Han salido a la luz en Inglaterra los whatsApps del exsecretario de Sanidad durante la pandemia, noticia merecedora del mayor eco porque, entre los mensajes que escribió Matt Hancock, que así se llama, había unos en los que pedía la «implementación» de una nueva variante del Covid para «asustar» a los ingleses o, más bien, para que se «cagaran en los pantalones», con la intención de reforzar así el cumplimiento de los encierros.
Esto da la razón a mucha gente. Al menos a alguna gente: a los escépticos de las medidas represivas y a esos grandes desconfiados que fueron los «no vacunados».
La noticia tiene el efecto de hacernos dudar legítimamente de todo. Tenemos la certeza de que todo es mentira. Todo salvo, quizás, la propia mentira. La única seguridad que tenemos es que quienes siempre han mentido lo estarán haciendo ahora mismo. Así, los mentirosos oficiales acaban siendo nuestro único asidero a la realidad. Sus mentiras, las de los presentadores de la tele, los políticos o los actores fanáticos del oficialismo covidiano son lo único en lo que podemos confiar.
La noticia de la patraña inglesa, que fue la de todos lados, nos recuerda la importancia del miedo. El miedo original del Covid fue mutando con sus distintas variantes y luego mutó en otra cosa: en Putin, en Rusia. Nuestro Pedro Sánchez fue un virtuoso en enlazar esas narrativas: el virus, que no era chino pero luego sí, se convirtió en virus putinista y todo siguió más o menos igual sin que hubiera ni una clara rendición de cuentas ni exigencia de responsabilidades.
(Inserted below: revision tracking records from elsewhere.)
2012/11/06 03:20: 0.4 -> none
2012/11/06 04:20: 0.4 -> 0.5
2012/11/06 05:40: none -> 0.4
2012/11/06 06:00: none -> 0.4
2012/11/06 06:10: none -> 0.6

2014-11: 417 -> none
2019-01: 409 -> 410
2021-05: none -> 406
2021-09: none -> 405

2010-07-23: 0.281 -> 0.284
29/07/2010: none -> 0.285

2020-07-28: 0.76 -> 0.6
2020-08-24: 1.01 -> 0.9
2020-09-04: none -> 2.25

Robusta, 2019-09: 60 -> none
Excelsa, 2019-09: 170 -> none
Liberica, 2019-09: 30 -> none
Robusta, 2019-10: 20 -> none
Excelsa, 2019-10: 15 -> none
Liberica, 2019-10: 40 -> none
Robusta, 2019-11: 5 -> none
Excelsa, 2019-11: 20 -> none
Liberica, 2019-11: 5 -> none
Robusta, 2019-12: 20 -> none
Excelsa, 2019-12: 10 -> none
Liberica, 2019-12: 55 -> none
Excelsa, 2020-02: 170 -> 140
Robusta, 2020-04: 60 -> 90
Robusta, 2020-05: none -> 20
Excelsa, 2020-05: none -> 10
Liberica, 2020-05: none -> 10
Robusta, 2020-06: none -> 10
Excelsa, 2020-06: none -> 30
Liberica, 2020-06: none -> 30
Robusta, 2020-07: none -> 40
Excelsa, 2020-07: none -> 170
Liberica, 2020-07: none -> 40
Se aflojó entonces la presión sobre los no vacunados, y con ello corremos el riesgo de olvidar su importancia como auténticos sujetos revolucionarios. En plena pandemia, los sistemas políticos de salud clasificaron a la población en trabajadores esenciales, personas que podían ser protegidas, enfermos dignos de cuidado y desahuciados sin derechos. Ese triaje exacerbó la selección y categorías del sistema de salud, que pasó a certificar una nueva ciudadanía con su pauta de vacunación. Esto fue lo impugnado por los ‘no vacunados’, que asumieron un halo revolucionario por su posición frente al sistema político de salud y sus formas de control.
Los escépticos del encierro y los no vacunados fueron integrados en la categoría más amplia y vergonzante del «negacionista». Cualquier figura política homologada por el actual sistema de poder imperial (otanero) trata de imitar o situarse en el eje explicativo de la II Guerra Mundial y los negacionistas, negadores del Holocausto, son lo nefando, lo más abominable.
Pero estos «negacionistas» del Covid criminalizados por la política, prensa, cultura y filosofía oficiales no sólo eran una ventana abierta a la duda (más que razonable, a medida que descubrimos información), sino que asumían una función aun mayor. Las mutaciones covidianas y luego putinistas no solo extendían el miedo; en paralelo extendían la situación de excepcionalidad: la excepción que faculta al poder para su abuso. Desde encerrar a la población hasta iniciar una guerra sin los debidos cauces. Por eso, el que ahora niega, niega algo muy importante: niega esas condiciones de excepcionalidad y, por tanto, la excepcionalidad misma, es decir, la legitimidad del poder discrecional. La negación, por tanto, es un necesario y subversivo acto político.
Todas las informaciones que con sordina van llegando nos confirman la pertinencia revolucionaria del no vacunado y del negacionista, categorías que pasada la pandemia habría que mantener muy vivas.